> [Information shown]:

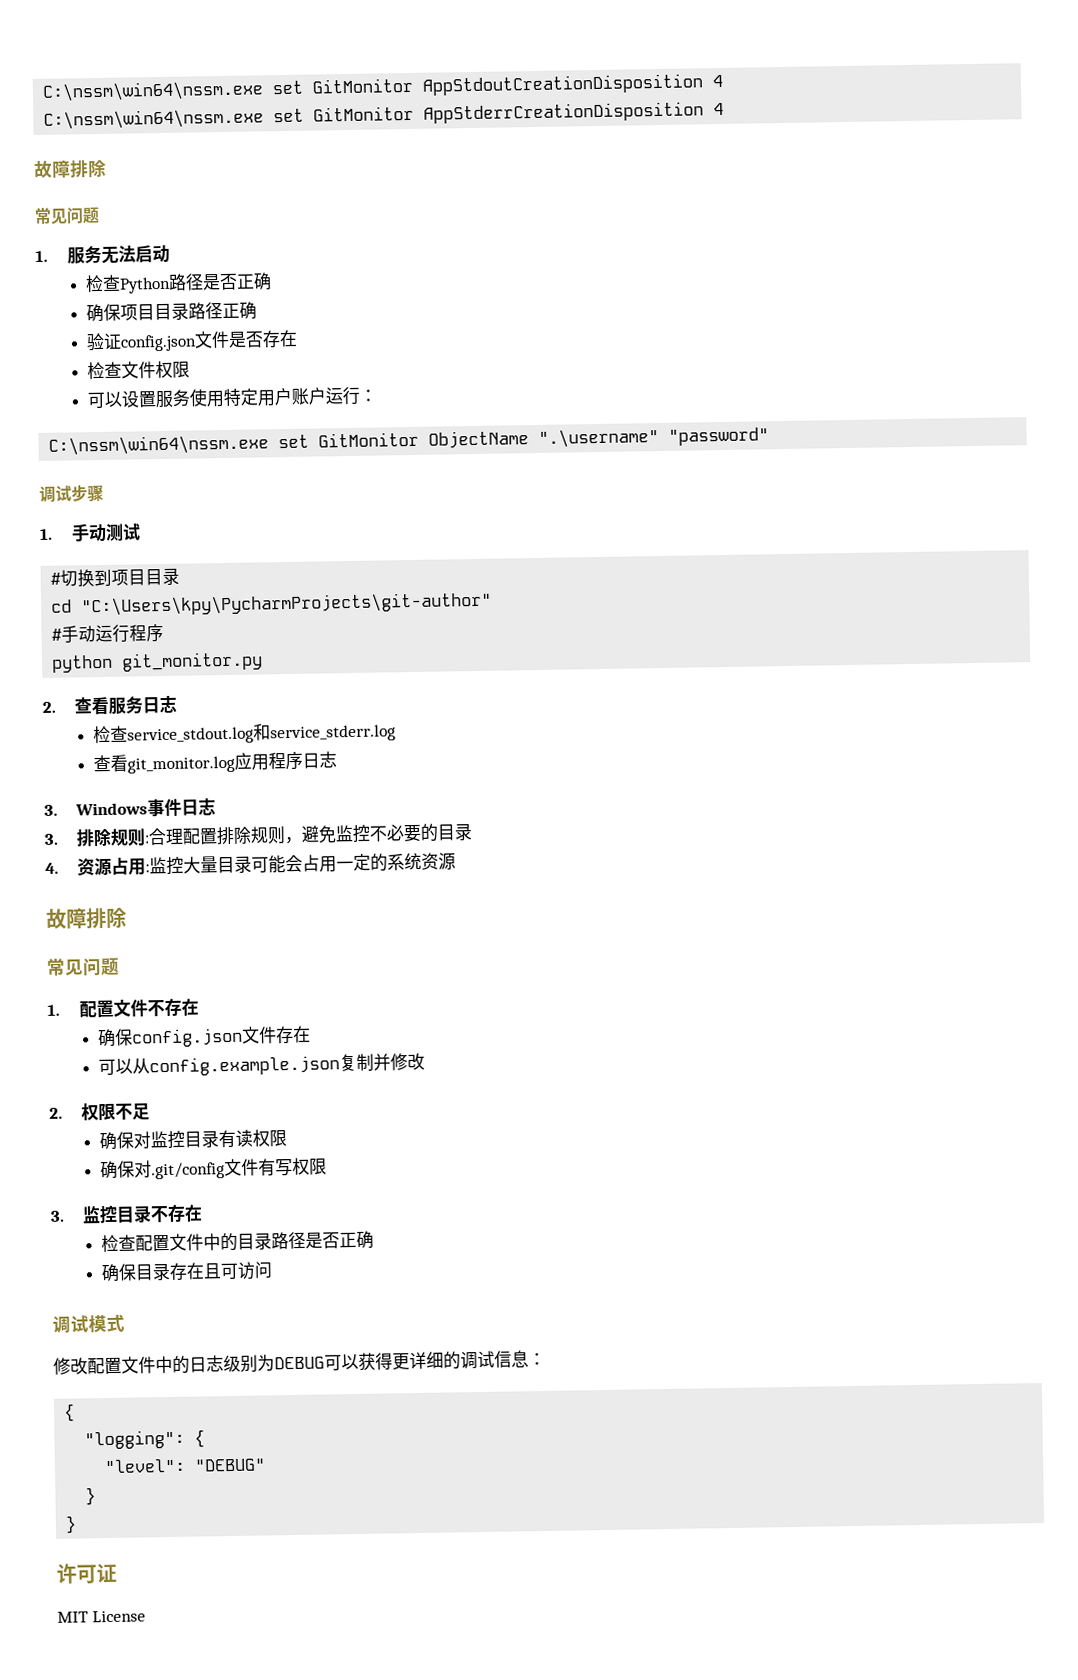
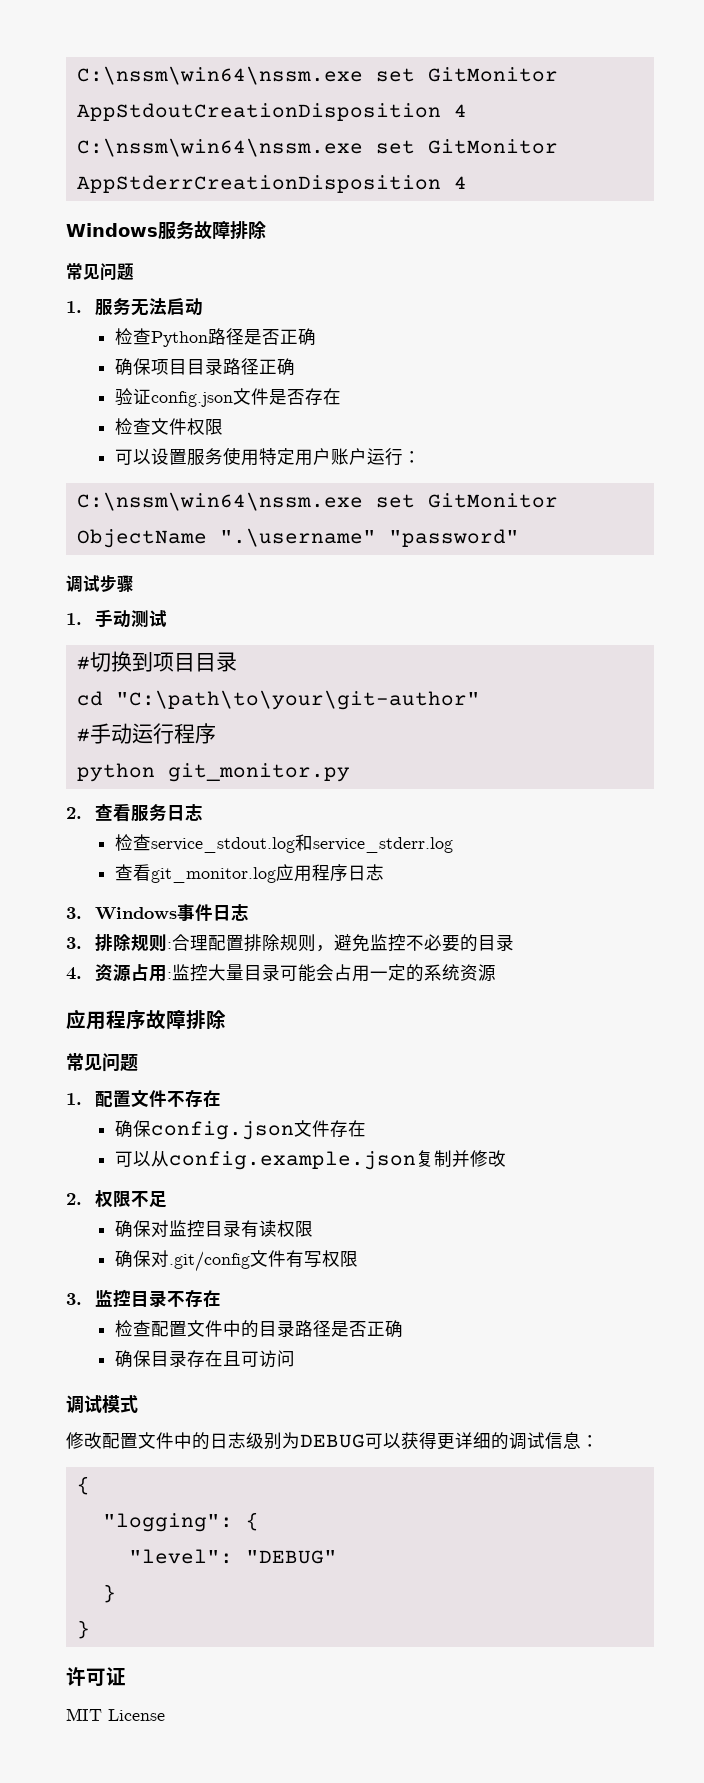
  C:\nssm\win64\nssm.exe set GitMonitor AppStderrCreationDisposition 4
- 故障排除
+ Windows服务故障排除
- cd "C:\Users\kpy\PycharmProjects\git-author"
+ cd "C:\path\to\your\git-author"
  4.资源占用:监控大量目录可能会占用一定的系统资源
- 故障排除
+ 应用程序故障排除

> [What is needed]:
Copy the records above exactly. Do not carry any picture into the copy.

> [Exercise answer]:
  C:\nssm\win64\nssm.exe set GitMonitor AppStderrCreationDisposition 4
- 故障排除
+ Windows服务故障排除
- cd "C:\Users\kpy\PycharmProjects\git-author"
+ cd "C:\path\to\your\git-author"
  4.资源占用:监控大量目录可能会占用一定的系统资源
- 故障排除
+ 应用程序故障排除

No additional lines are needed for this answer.